By Chris Hilicki August 08, 2020 Lifestyle

I love that the month of August celebrates National Smile day. Smiling is powerful. It releases a flurry of feel-good hormones that elevate our mood, decrease stress, and reduce anger. And when people see our smile, they have brain neurons, called mirror neurons, which prompt them to smile back.

But with so many of our smiles hidden behind masks now, I’m wondering what we can do to keep them shining through.

Last week I saw a friend I hadn’t seen in many months. As I sat down at the picnic table, I felt like we were characters in a Netflix crime show where the witness is promised anonymity.

She appeared as a silhouette with the hot summer sun shining down on her like a blinding spotlight. A big mask and dark sunglasses distorted her voice and face so that she was almost unrecognizable!

We depend on our ability to decode each other’s faces and voices to navigate our relationships. How do we connect with only half a face?

Masks Are a Big Deal

I’m trying to care more about what people experience when it comes to wearing masks. It’s worth acknowledging some tradeoffs we make when we wear them.

I hear people say, “What’s the big deal? Just put on a mask!” Wearing masks IS a really big deal. I know looping the elastic around our ears is easy enough, but this simple (and effective) practice comes with some compromises.

Masks change the way we connect with each other. And our connections with each other are the number one reason we live well and live longer. (Yes, I said the number one reason.)

Masks affect the way we are heard and seen. And this affects the way we get and give support to each other. If we must continue to wear masks, then we better get better at it.Here are a few ways that will help us do just that.

Our Facial Expressions Are Emotional Radars

We learn how to read people’s faces early on.
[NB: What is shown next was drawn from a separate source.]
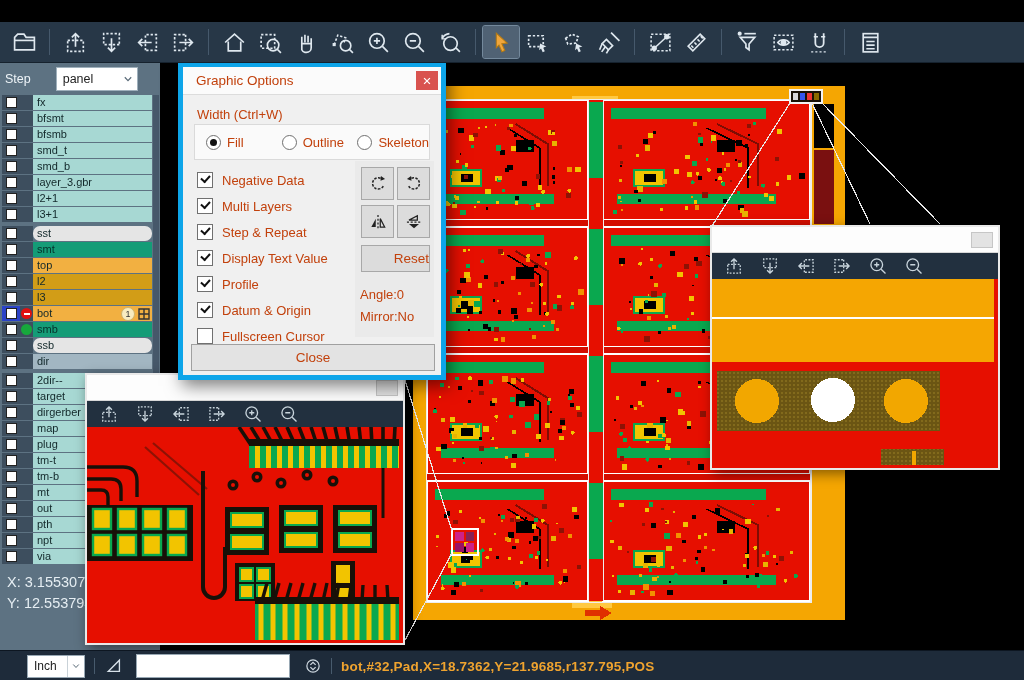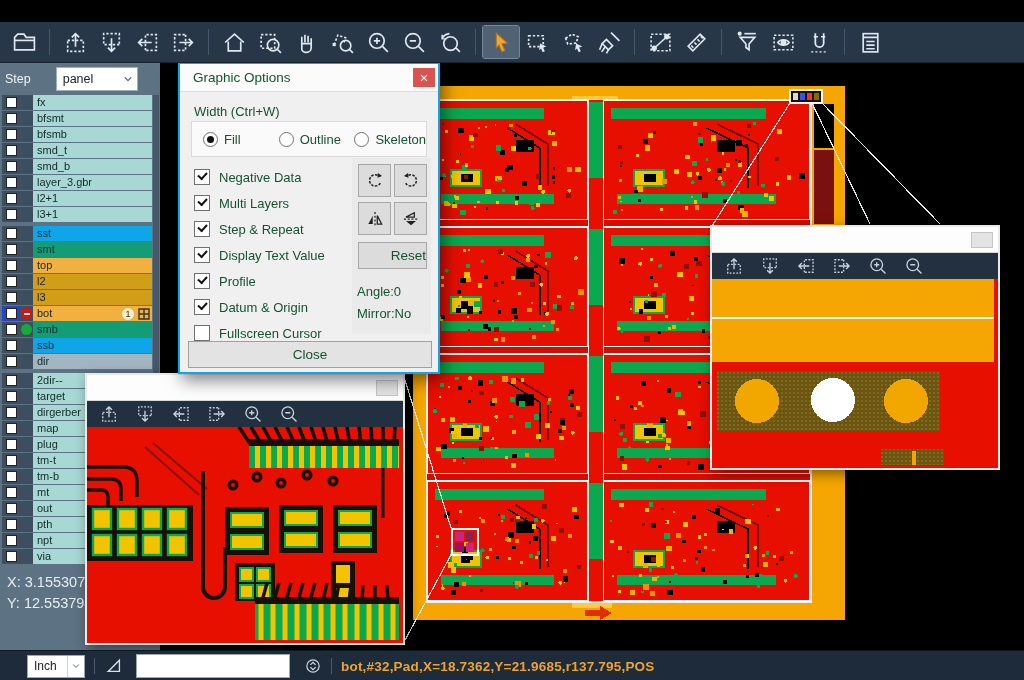"Graphic Options" #gdlg { border: 2px solid #0ea5e9 -> 5px solid #0ea5e9; color: #14532d -> #c2410c }
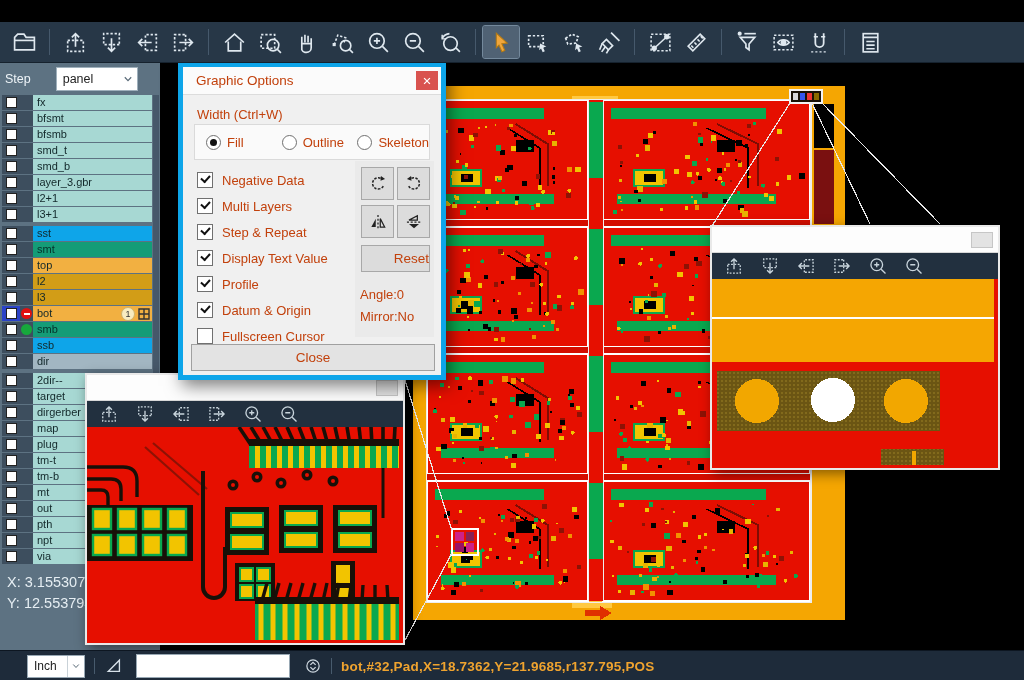"sst" .c-white { background: #0ea5e9 -> #e5e5e5; border-radius: none -> 7px }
We interpret a grimace of pain, a frown of contempt, or a smirk of sarcasm. Facial expressions help us understand an apology or translate the promises we make. They spark a sequence of smiles and goodwill.

To preserve this emotional radar, let’s develop habits to communicate what can no longer be seen behind the mask.
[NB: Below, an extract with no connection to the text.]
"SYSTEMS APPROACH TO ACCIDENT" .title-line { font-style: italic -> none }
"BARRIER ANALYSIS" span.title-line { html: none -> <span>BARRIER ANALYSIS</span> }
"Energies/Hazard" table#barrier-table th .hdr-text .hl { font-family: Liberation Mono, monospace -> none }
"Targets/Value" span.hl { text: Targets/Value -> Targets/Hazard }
  • Be intentional about smiling with your eyes.
  • Nod your head in agreement and to show compassion.
  • “Face” each other with your eyes, and your posture to show you care.

Now’s a Good Time to Ask, “Can You Hear Me Now?”

The importance of hearing each other is fairly obvious. When we stumble through conversations because we can’t hear, we feel confused and frustrated.

Soft voices, noisy environments, unfamiliar dialects, and lazy speech patterns distort what we hear. So, we guess what’s being said, or tune out and disconnect altogether.

You’d be surprised how many people read lips to enhance their hearing. Now, we must make a better effort to communicate. We can try to

  • Speak up.
  • Speak slowly.
  • Speak clearly.

Say It with Our Eyes

Eye contact is at an all-time low. Conflict and discomfort, of which there are a lot these days, tempt us to look away and down. Some of our most important conversations are happening via a text – without eye contact. Even in video chats, most people look at their own reflection.

Glasses, especially sunglasses, further limit strong eye contact. Without the best facial and auditory expressions, communication is struggling to be effective, much less satisfying. To solve this, we can:

  • Look up.
  • Look at each other.
  • Say it with our eyes.

Who’s Behind That Mask?

Masks have long been associated with danger. More than 20 million people are assaulted each year by someone often wearing some facsimile of a mask. Whether in operating rooms or on construction sites, the practice of wearing masks signals our vulnerability.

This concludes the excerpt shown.